Practicing Success

Target Exam

CUET

Subject

Economics

Chapter

Macro Economics: Open Economy Macro Economics

Question:

Arrange the following statements in correct sequence relating to change in exchange.

(A) The Central Bank intervenes to purchase dollars rate between Dollars and Rupee in the foreign exchange market.
(B) The government sets the exchange rate above the equilibrium exchange rate.
(C) This will absorb the excess supply of dollars in the foreign exchange market.
(D) It will result in excess supply of dollars in the foreign exchange market.

Choose the correct answer from the options given below :

Options:

(B), (D), (A), (C)

(D), (C), (B), (A)

(C), (D), (A), (B)

(A), (B), (C), (D)

Correct Answer:

(B), (D), (A), (C)

Explanation:

When the government sets the exchange rate above the equilibrium exchange rate, it means that the government is pegging the exchange rate at a higher level than the market would naturally determine. This will create an excess supply of dollars in the foreign exchange market, as people will be willing to sell dollars for rupees at the higher exchange rate.

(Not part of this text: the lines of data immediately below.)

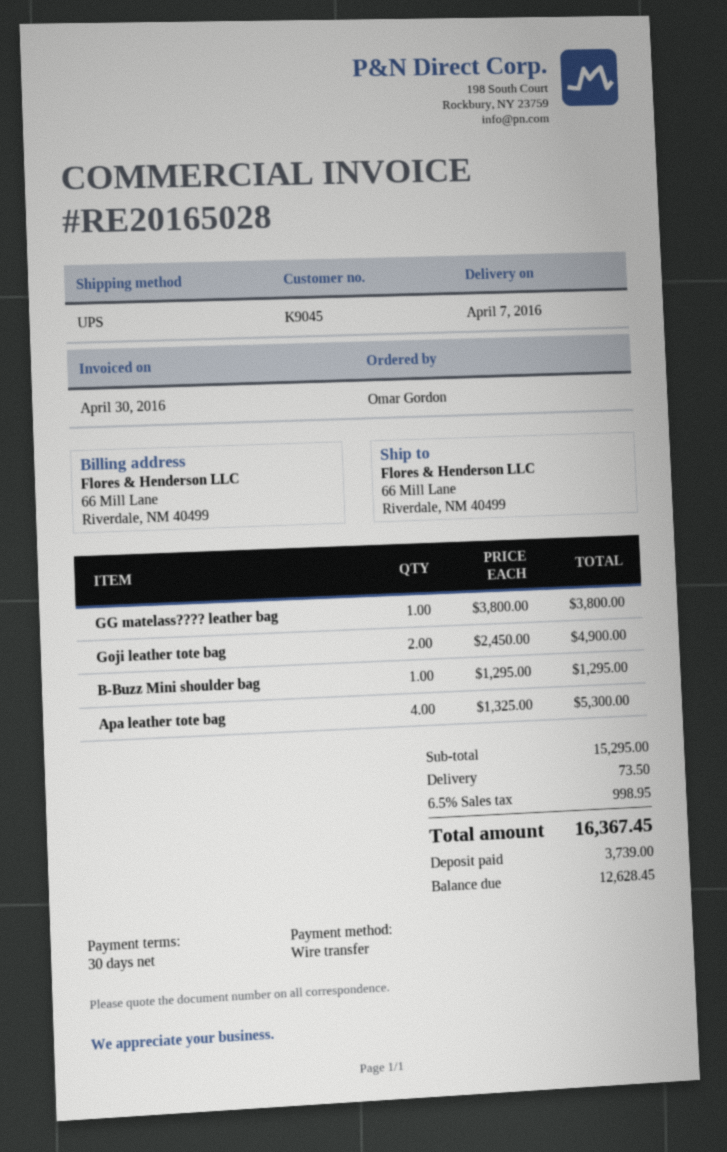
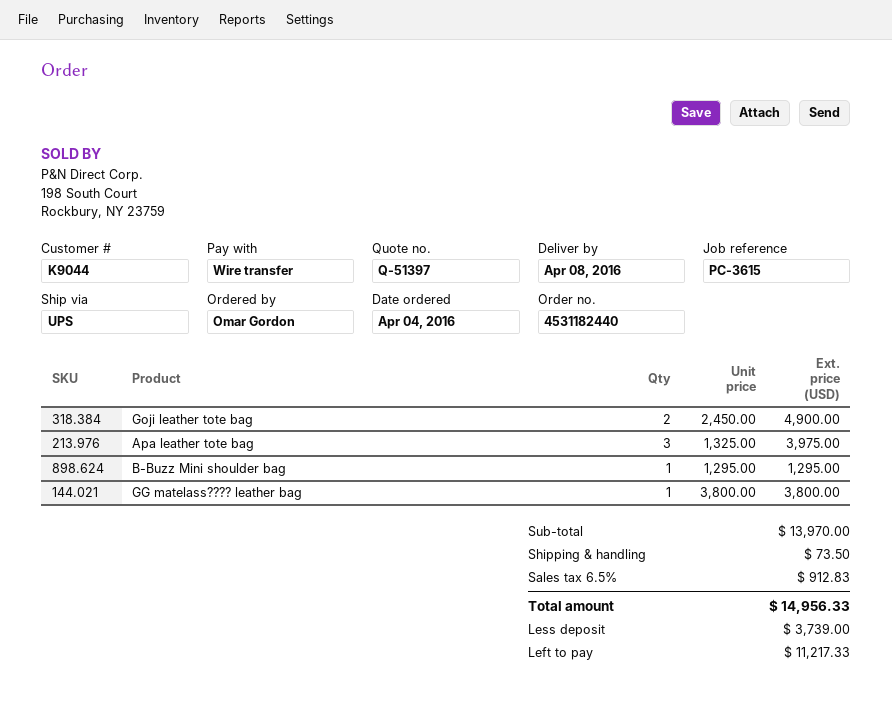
delivery date: 2016-04-07 -> 2016-04-08
customer number: K9045 -> K9044
Apa leather tote bag: 4 x 1325.00 = 5300.00 -> 3 x 1325.00 = 3975.00
subtotal: 15295.00 -> 13970.00
tax: 6.5% = 998.95 -> 6.5% = 912.83
total: 16367.45 -> 14956.33
balance: 12628.45 -> 11217.33

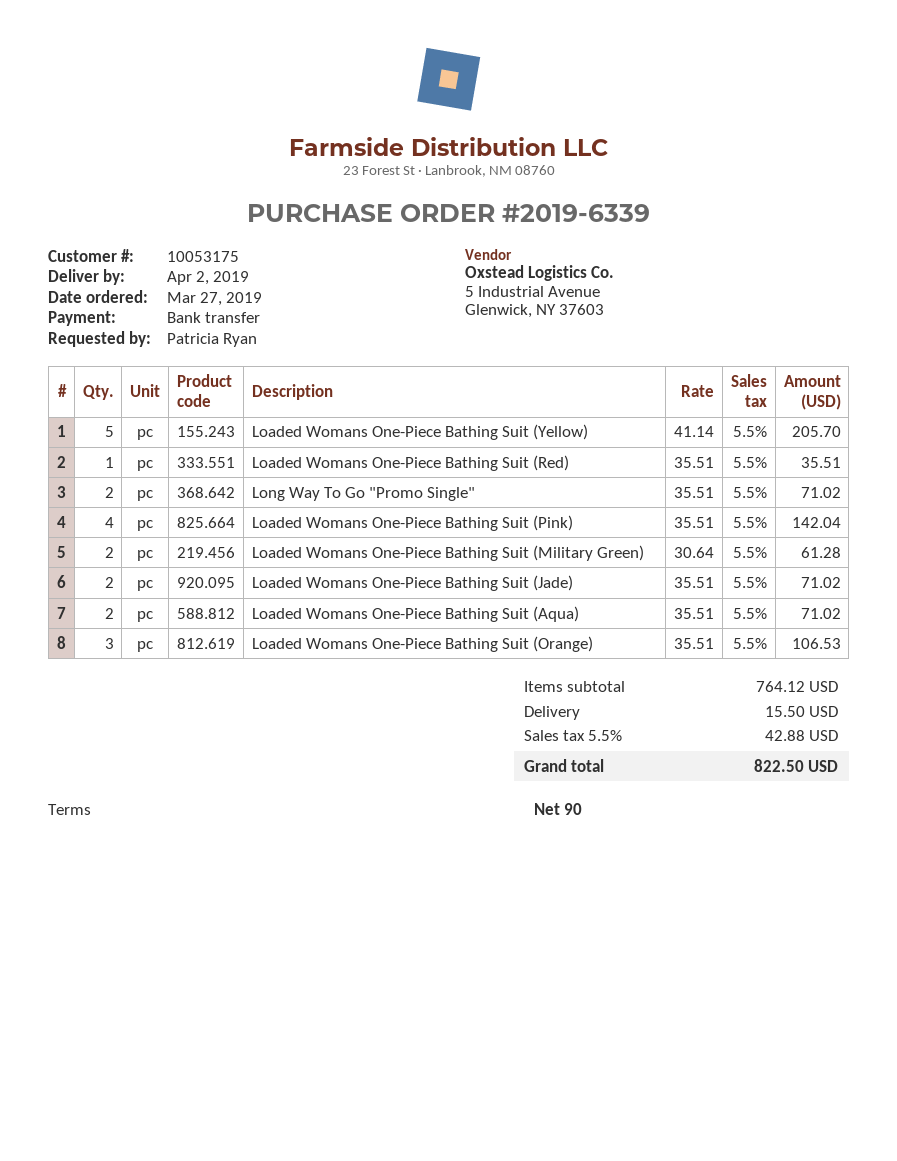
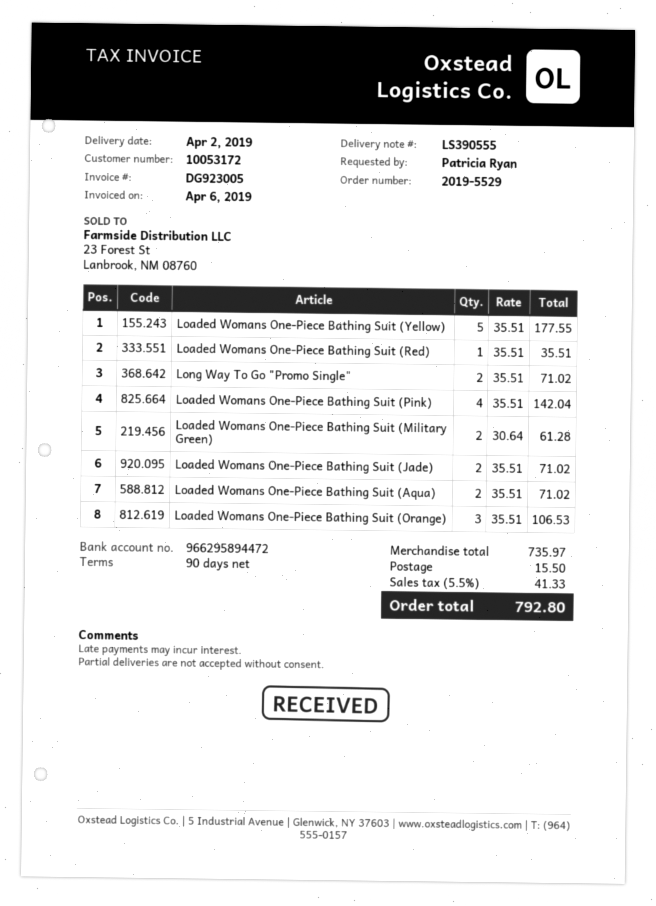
order number: 2019-6339 -> 2019-5529
customer number: 10053175 -> 10053172
Loaded Womans One-Piece Bathing Suit (Yellow): 5 x 41.14 = 205.70 -> 5 x 35.51 = 177.55
subtotal: 764.12 -> 735.97
tax: 5.5% = 42.88 -> 5.5% = 41.33
total: 822.50 -> 792.80

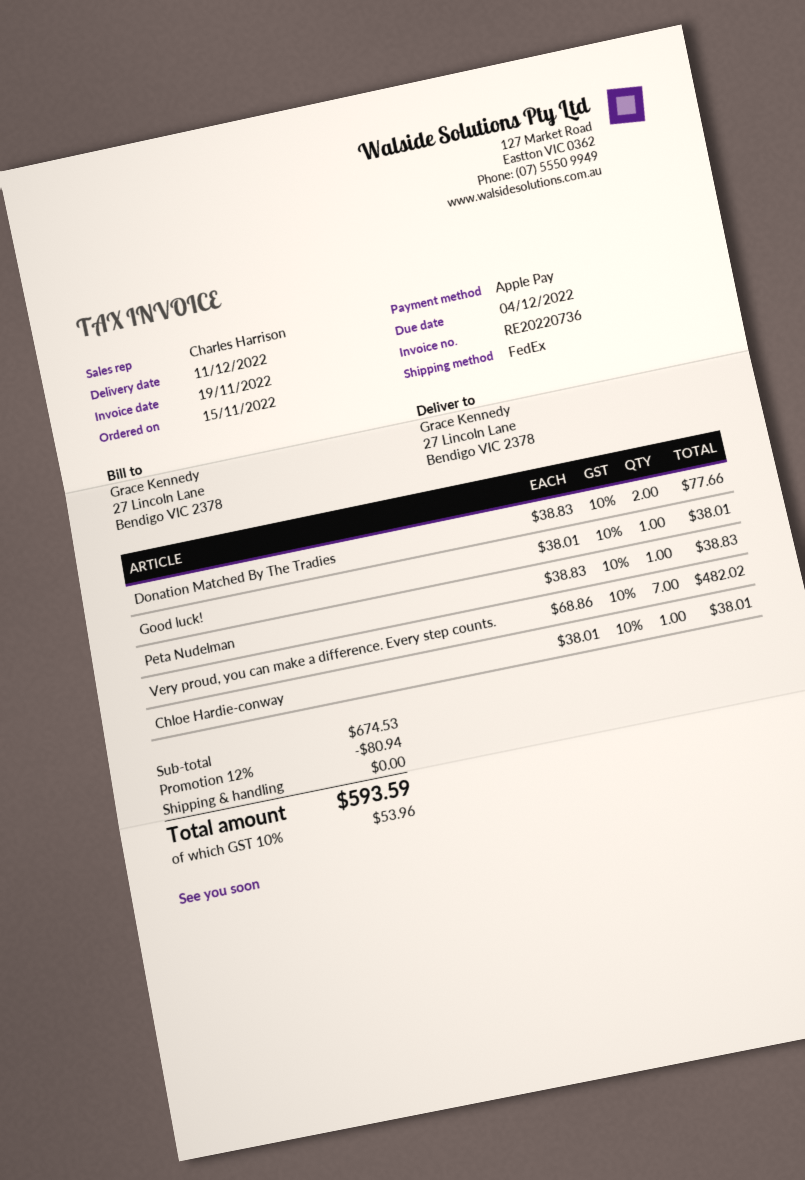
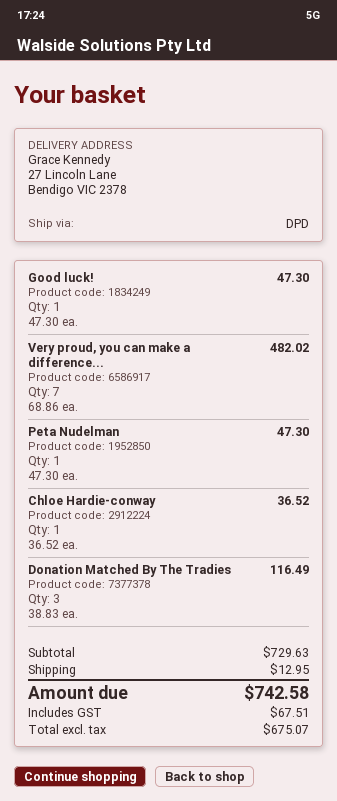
shipping method: FedEx -> DPD
Donation Matched By The Tradies: 2 x 38.83 = 77.66 -> 3 x 38.83 = 116.49
Good luck!: 1 x 38.01 = 38.01 -> 1 x 47.30 = 47.30
Peta Nudelman: 1 x 38.83 = 38.83 -> 1 x 47.30 = 47.30
Chloe Hardie-conway: 1 x 38.01 = 38.01 -> 1 x 36.52 = 36.52
subtotal: 674.53 -> 729.63
discount: 12% = 80.94 -> none
shipping: 0.00 -> 12.95
tax: 53.96 -> 67.51
total: 593.59 -> 742.58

To absorb this excess supply of dollars, the Central Bank will intervene in the foreign exchange market and purchase dollars with rupees. This will reduce the supply of dollars in the market and help to bring the exchange rate back down to the equilibrium level.

Therefore, the correct sequence of events is B, D, A,C:

(B) The government sets the exchange rate above the equilibrium exchange rate.

(D) It will result in excess supply of dollars in the foreign exchange market.

(A) The Central Bank intervenes to purchase dollars rate between Dollars and Rupee in the foreign exchange market.

(C) This will absorb the excess supply of dollars in the foreign exchange market.